How to assign consistent colours to clusters with factoextra and dendextend R functions?

106 views Asked by At

I would like to plot the clusters in a dendrogram with the same colours than the silhouette plot and the cluster plot produced by factoextra functions, as illustrated by the reproducible example below.
In addition, I did not find any easy way to add a legend and/or cluster labels on a dendrogram in ggplot2 style.


library(tidyverse)
library(ggpubr)
library(dendextend)
library(FactoMineR)
library(factoextra)
library(scales)

data(iris)

# Remove species column (5) and scale the data
iris.scaled <- scale(iris[, -5])
# Compute hcut and cut the tree
k <- 5
hc.cut <- hcut(iris.scaled, k = k, hc_method = "complete")
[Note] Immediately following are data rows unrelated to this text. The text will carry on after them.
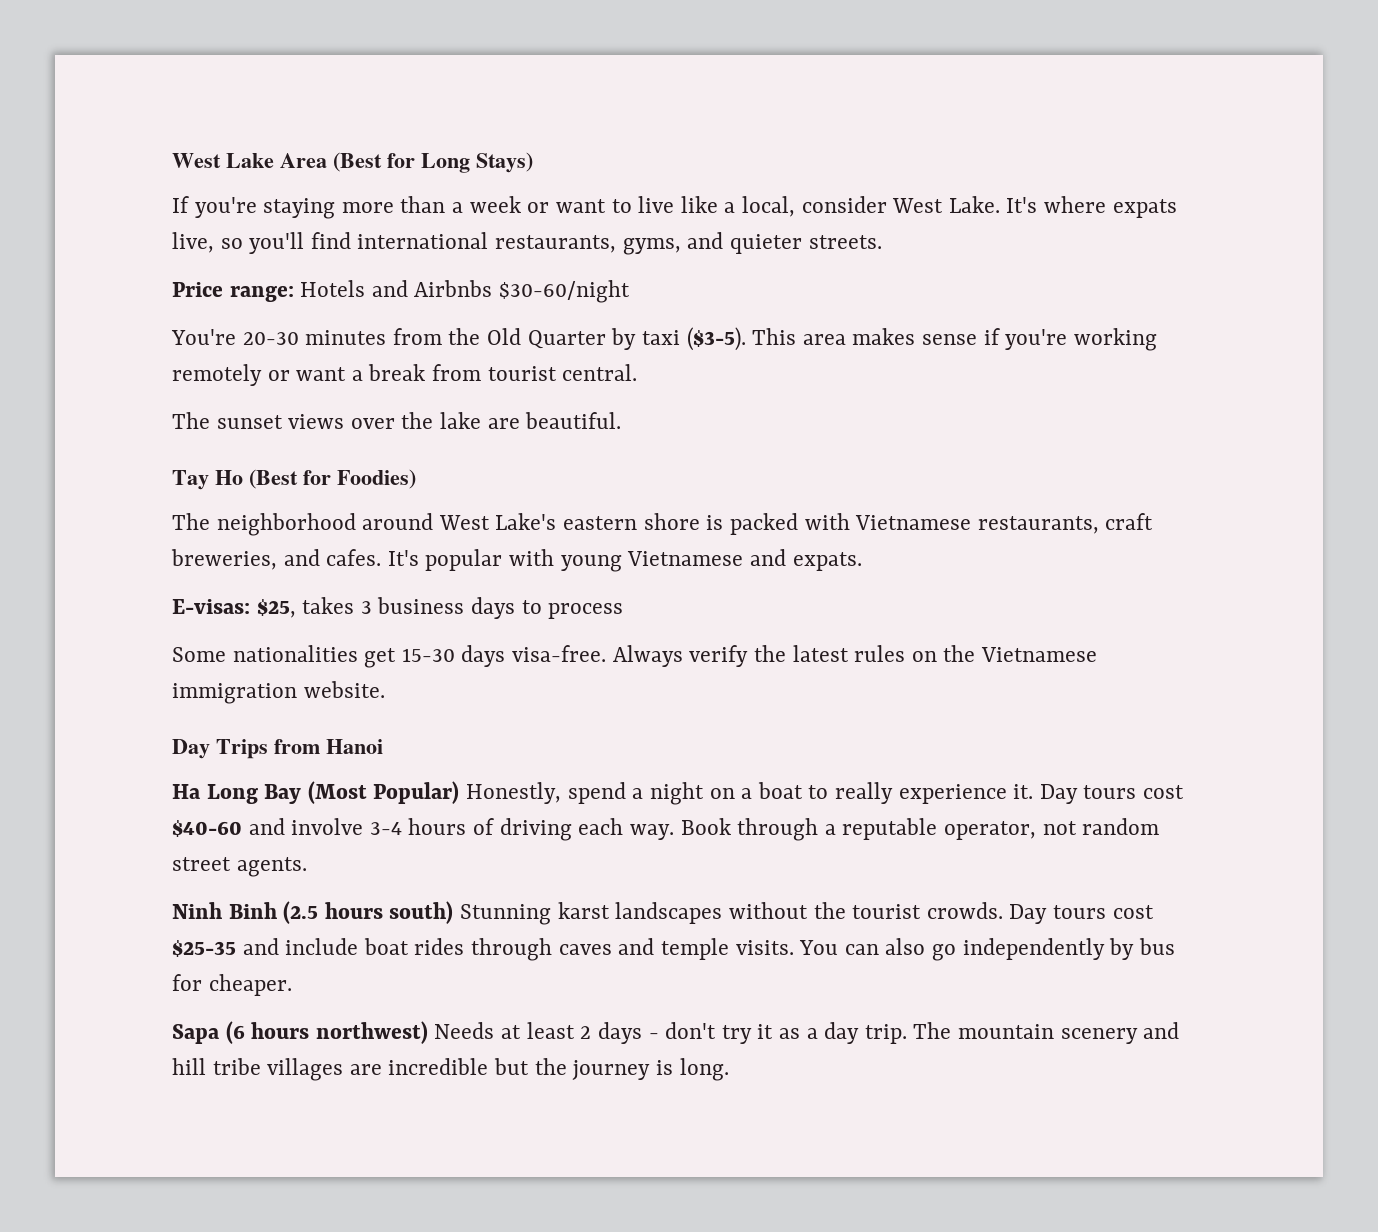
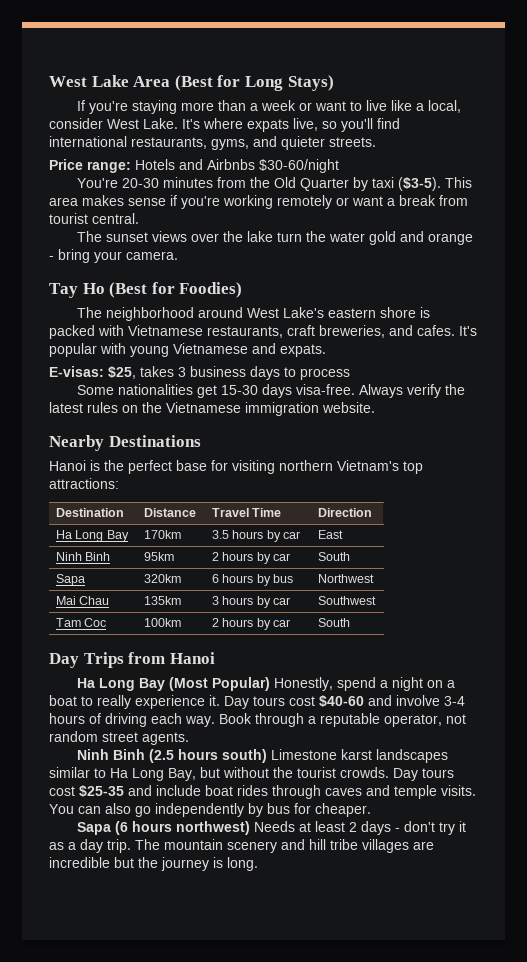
- The sunset views over the lake are beautiful.
+ The sunset views over the lake turn the water gold and orange - bring your camera.
+ Nearby Destinations
+ Hanoi is the perfect base for visiting northern Vietnam's top attractions:
+ Destination | Distance | Travel Time | Direction
+ Ha Long Bay | 170km | 3.5 hours by car | East
+ Ninh Binh | 95km | 2 hours by car | South
+ Sapa | 320km | 6 hours by bus | Northwest
+ Mai Chau | 135km | 3 hours by car | Southwest
+ Tam Coc | 100km | 2 hours by car | South
- Ninh Binh (2.5 hours south) Stunning karst landscapes without the tourist crowds.
+ Ninh Binh (2.5 hours south) Limestone karst landscapes similar to Ha Long Bay, but without the tourist crowds.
# Visualize silhouette information
fviz_silhouette(hc.cut)
#>   cluster size ave.sil.width
#> 1       1   42          0.45
#> 2       2    7          0.57
#> 3       3   24          0.42
#> 4       4   66          0.25
#> 5       5   11          0.34

Silhouette plot

# Visualize clusters
fviz_cluster(hc.cut, ellipse.type = "convex")+
  theme_minimal()

Cluster plot

# Visualize dendrogram (wrong colours!)
fviz_dend(hc.cut, cex = 0.4)
#> Warning: The `<scale>` argument of `guides()` cannot be `FALSE`. Use "none" instead as
#> of ggplot2 3.3.4.
#> ℹ The deprecated feature was likely used in the factoextra package.
#>   Please report the issue at <https://github.com/kassambara/factoextra/issues>.
#> This warning is displayed once every 8 hours.
#> Call `lifecycle::last_lifecycle_warnings()` to see where this warning was
#> generated.

Dendrogram1

It turns out that the colours of the clusters are numbered from left to right and not according to the original cluster numbers.
I found a solution that requires to convert the hcut object to a dendrogram object, to reorder the cluster numbers and to modify the palette in the fviz_dend function:


# Convert hcut object to dendrogram object
dend <- as.dendrogram(hc.cut)
# Cluster membership in the dendrogram order
clusters <- hc.cut$cluster[order.dendrogram(dend)]

# Rebuild palette of ordered colours
show_col(hue_pal()(5))

x

cols <- hue_pal()(5)[unique(clusters)]
names(cols) <- unique(clusters)

# As there is no aesthetic for clusters to retrieve from fviz_dend(), 
# this solution does not work:
fviz_dend(dend, k = k,  cex = 0.4) + 
  scale_colour_manual(values = cols, 
                      aesthetics = c("colour", "fill"))
#> Scale for colour is already present.
#> Adding another scale for colour, which will replace the existing scale.

y


# Visualize dendrogram with correct colours (3 options)
fviz_dend(dend, k = k, palette = cols, cex = 0.4)

z


fviz_dend(hc.cut, palette = cols, cex = 0.4)

a


fviz_dend(hc.cut, k_colors = cols, cex = 0.4)

b

Is there any simpler way to force this function to use cluster numbers to colour branches of the tree?

In addition, I would like to add cluster labels in this ggplot as it is possible to do in a base plot using a dendextend function:


# Base plot with cluster labels
dend %>% 
  color_branches(k = 5, 
                 col = cols, 
                 groupLabels = unique(clusters)) %>% 
  plot()

dd

1

There are 1 answers

2
thothal On

Looking in the source code of the fviz_* functions you will observe that fviz_silhouette will use the cluster slot to color the bars, while fviz_dend first transforms your hclust into an dendrogram and then colors from left to right, but the groups of the dendrogram are - as you observed - not in the order of clusters but determined by order.dendrogram.

Thus, your only chance is to determine this order and reorder your palette accordingly.

Either in the fviz_dend as you have shown or in fviz_silhouette by adding + scale_colour_manual(values = <some permutation of scales::hue_pal()(5)>, aesthetics = c("colour", "fill")).